== Available data ==

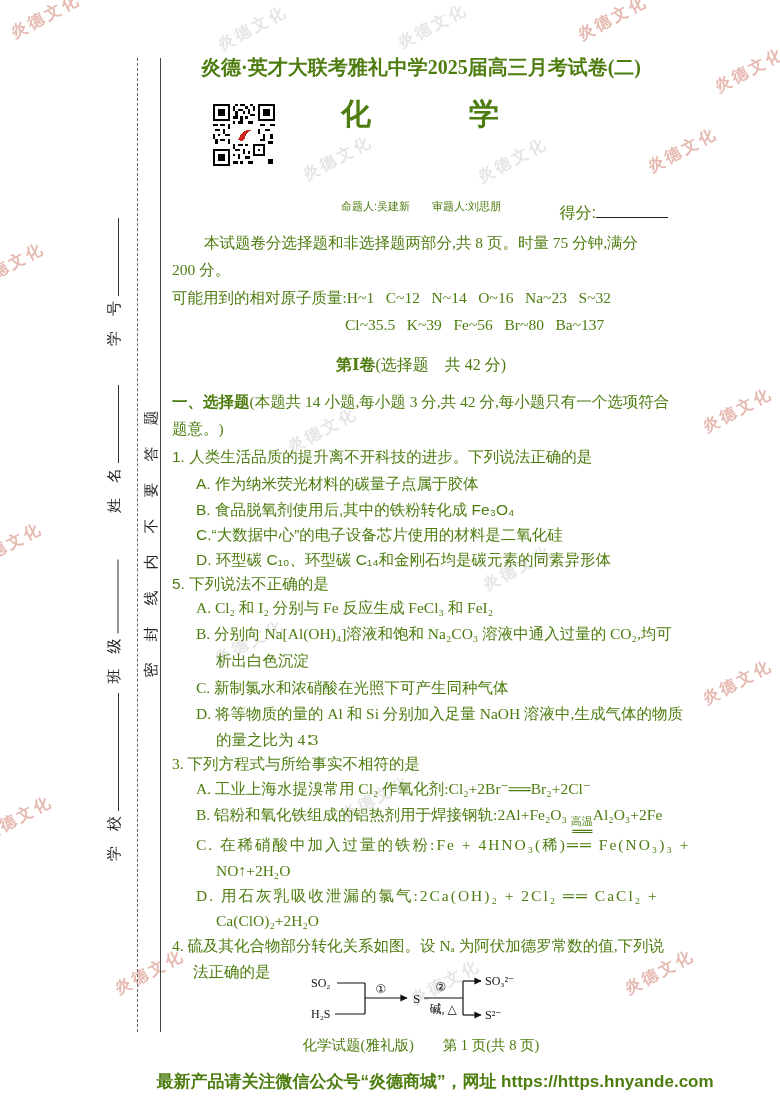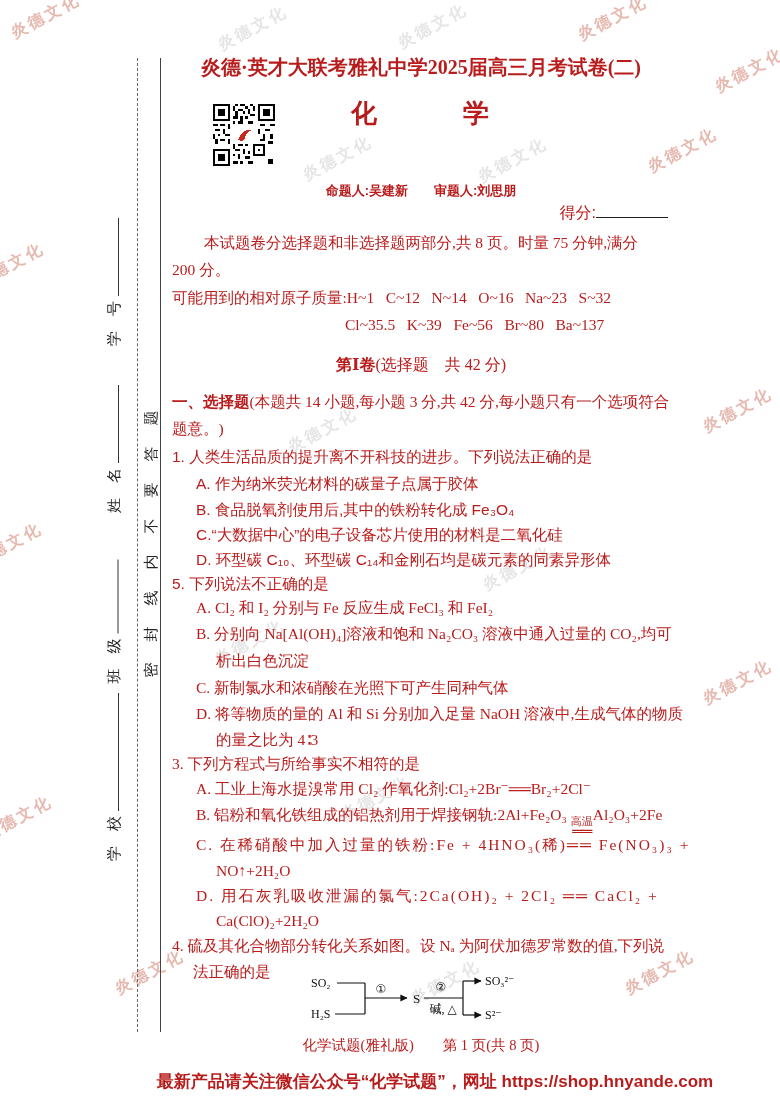--- a/index.html
+++ b/index.html
@@ -18,7 +18,7 @@
   .rot{position:absolute;transform:rotate(-90deg);white-space:nowrap;font-size:15px;color:#222;}
   .rot .blank{display:inline-block;border-bottom:1px solid #333;height:13px;vertical-align:baseline;margin-left:5px;}
   .seal{letter-spacing:21px;font-size:15px;}
-  .ln{position:absolute;white-space:pre;font-size:15.5px;line-height:23px;color:#b91c1c;}
+  .ln{position:absolute;white-space:pre;font-size:15.5px;line-height:23px;color:#4d7c0f;}
   .sans{font-family:"Liberation Sans","DejaVu Sans",sans-serif;}
   .b{font-weight:bold;}
   .ctr{text-align:center;}

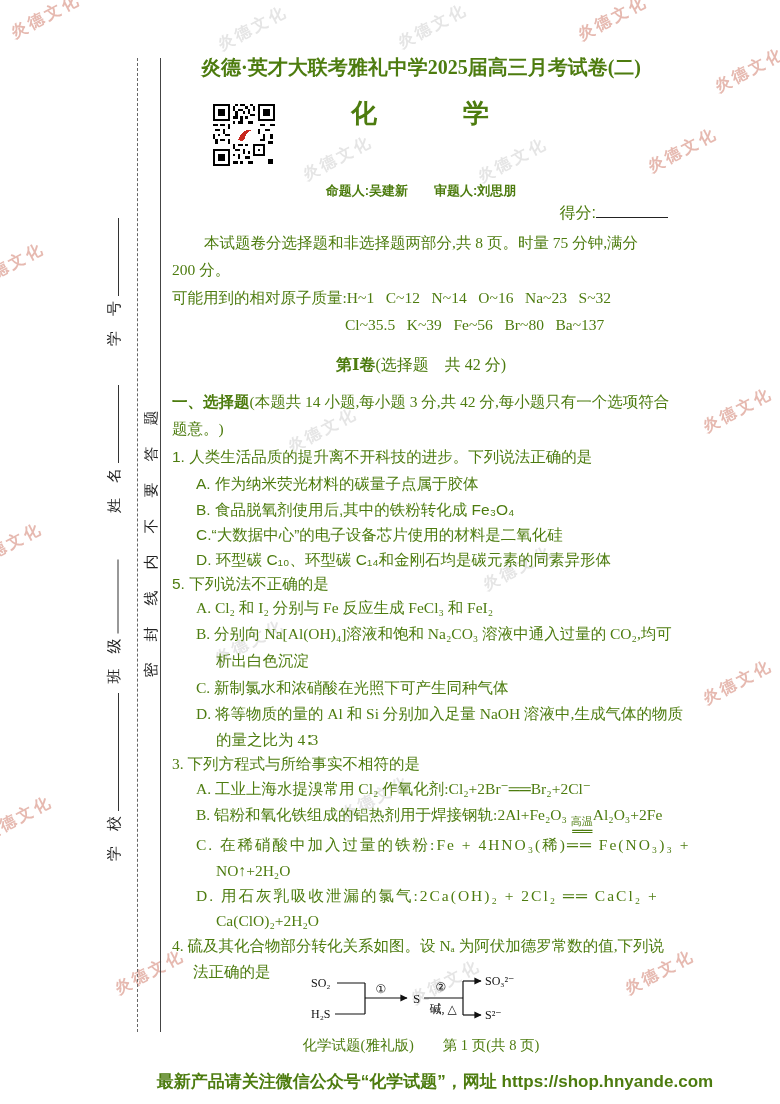--- a/index.html
+++ b/index.html
@@ -24,7 +24,7 @@
   .ctr{text-align:center;}
   .sp2{letter-spacing:2px;}
   .title{font-size:20px;font-weight:bold;width:498px;}
-  .subject{font-size:26px;font-weight:bold;width:498px;letter-spacing:2px;}
+  .subject{font-size:30px;font-weight:bold;width:498px;letter-spacing:2px;}
   .setters{font-size:13px;font-weight:bold;width:498px;}
   .score{width:496px;text-align:right;font-size:16px;font-weight:normal;}
   .score .blank{display:inline-block;width:72px;border-bottom:1.5px solid #222;height:14px;}

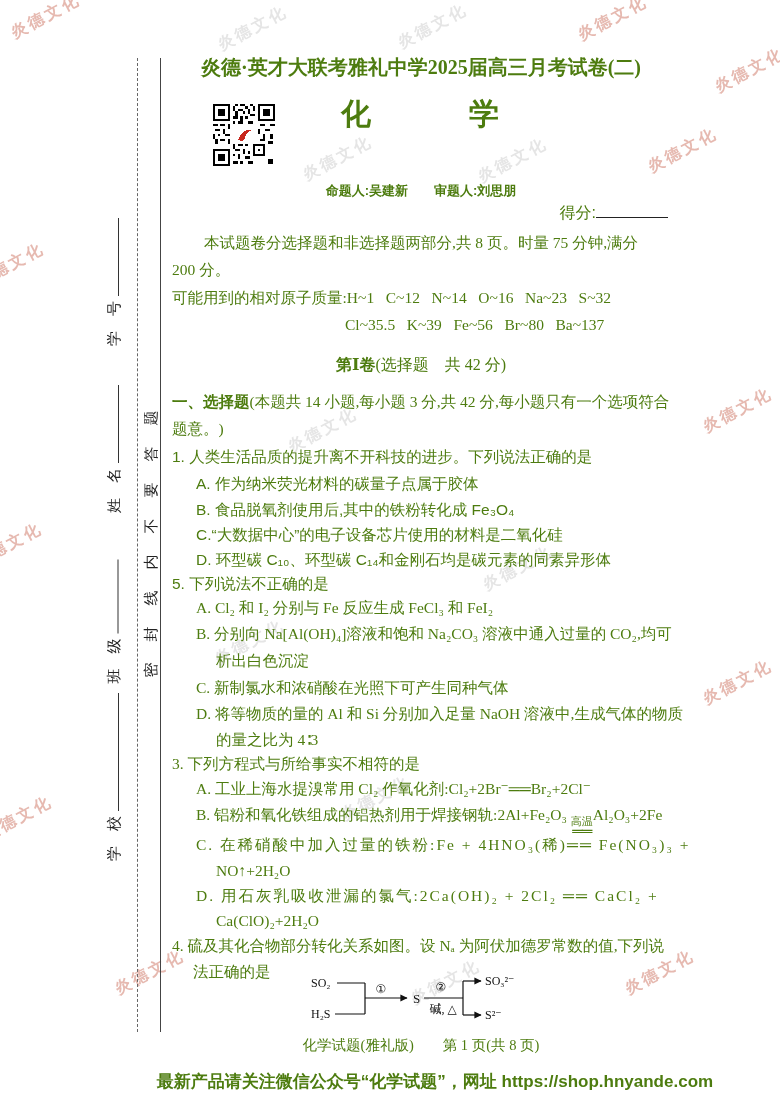--- a/index.html
+++ b/index.html
@@ -25,7 +25,7 @@
   .sp2{letter-spacing:2px;}
   .title{font-size:20px;font-weight:bold;width:498px;}
   .subject{font-size:30px;font-weight:bold;width:498px;letter-spacing:2px;}
-  .setters{font-size:13px;font-weight:bold;width:498px;}
+  .setters{font-size:11px;font-weight:normal;width:498px;margin-top:16px;}
   .score{width:496px;text-align:right;font-size:16px;font-weight:normal;}
   .score .blank{display:inline-block;width:72px;border-bottom:1.5px solid #222;height:14px;}
   .stack{display:inline-flex;flex-direction:column;align-items:center;vertical-align:-5px;}

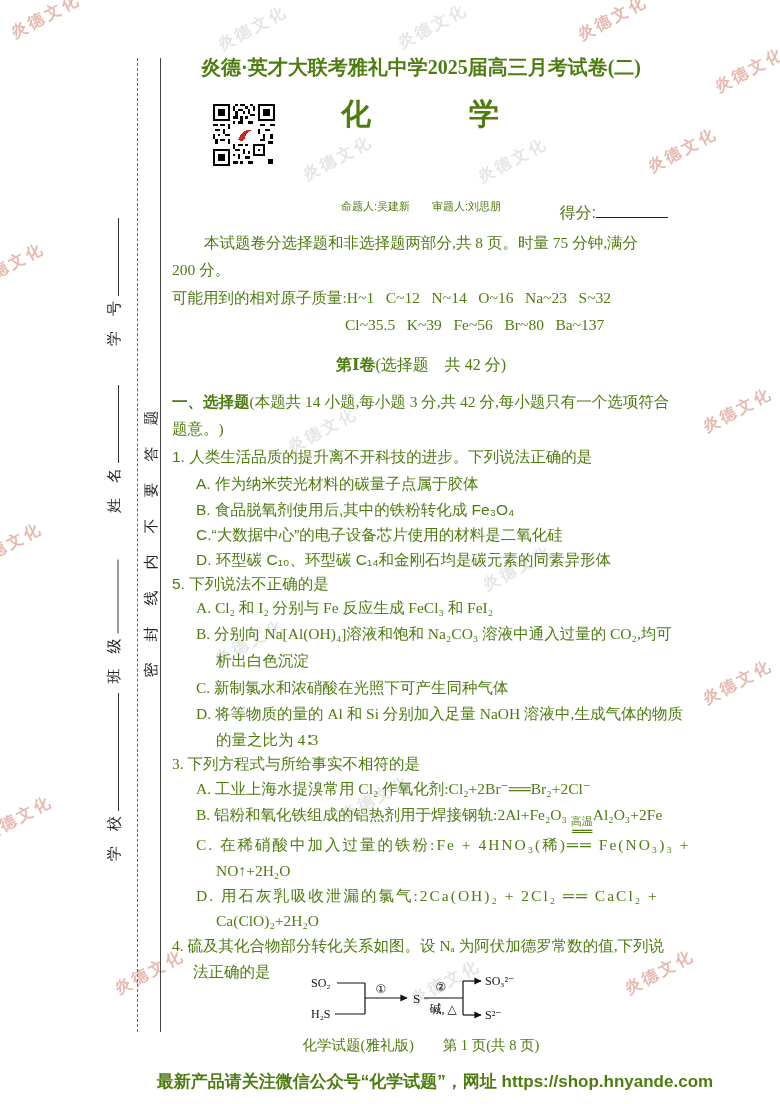--- a/index.html
+++ b/index.html
@@ -206,6 +206,6 @@
 </svg>
 
 <div class="ln footer ctr" style="left:172px;top:1034px">化学试题(雅礼版)　　第 1 页(共 8 页)</div>
-<div class="ln promo ctr sans" style="left:155px;top:1070px">最新产品请关注微信公众号“化学试题”，网址 https://shop.hnyande.com</div>
+<div class="ln promo ctr sans" style="left:155px;top:1070px">最新产品请关注微信公众号“炎德商城”，网址 https://https.hnyande.com</div>
 
 </body></html>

===

Exercise brief — In your copy, include every record word for word but no pictures.

Solution for this exercise —
--- a/index.html
+++ b/index.html
@@ -18,7 +18,7 @@
   .rot{position:absolute;transform:rotate(-90deg);white-space:nowrap;font-size:15px;color:#222;}
   .rot .blank{display:inline-block;border-bottom:1px solid #333;height:13px;vertical-align:baseline;margin-left:5px;}
   .seal{letter-spacing:21px;font-size:15px;}
-  .ln{position:absolute;white-space:pre;font-size:15.5px;line-height:23px;color:#b91c1c;}
+  .ln{position:absolute;white-space:pre;font-size:15.5px;line-height:23px;color:#4d7c0f;}
   .sans{font-family:"Liberation Sans","DejaVu Sans",sans-serif;}
   .b{font-weight:bold;}
   .ctr{text-align:center;}

--- a/index.html
+++ b/index.html
@@ -24,7 +24,7 @@
   .ctr{text-align:center;}
   .sp2{letter-spacing:2px;}
   .title{font-size:20px;font-weight:bold;width:498px;}
-  .subject{font-size:26px;font-weight:bold;width:498px;letter-spacing:2px;}
+  .subject{font-size:30px;font-weight:bold;width:498px;letter-spacing:2px;}
   .setters{font-size:13px;font-weight:bold;width:498px;}
   .score{width:496px;text-align:right;font-size:16px;font-weight:normal;}
   .score .blank{display:inline-block;width:72px;border-bottom:1.5px solid #222;height:14px;}

--- a/index.html
+++ b/index.html
@@ -25,7 +25,7 @@
   .sp2{letter-spacing:2px;}
   .title{font-size:20px;font-weight:bold;width:498px;}
   .subject{font-size:30px;font-weight:bold;width:498px;letter-spacing:2px;}
-  .setters{font-size:13px;font-weight:bold;width:498px;}
+  .setters{font-size:11px;font-weight:normal;width:498px;margin-top:16px;}
   .score{width:496px;text-align:right;font-size:16px;font-weight:normal;}
   .score .blank{display:inline-block;width:72px;border-bottom:1.5px solid #222;height:14px;}
   .stack{display:inline-flex;flex-direction:column;align-items:center;vertical-align:-5px;}

--- a/index.html
+++ b/index.html
@@ -206,6 +206,6 @@
 </svg>
 
 <div class="ln footer ctr" style="left:172px;top:1034px">化学试题(雅礼版)　　第 1 页(共 8 页)</div>
-<div class="ln promo ctr sans" style="left:155px;top:1070px">最新产品请关注微信公众号“化学试题”，网址 https://shop.hnyande.com</div>
+<div class="ln promo ctr sans" style="left:155px;top:1070px">最新产品请关注微信公众号“炎德商城”，网址 https://https.hnyande.com</div>
 
 </body></html>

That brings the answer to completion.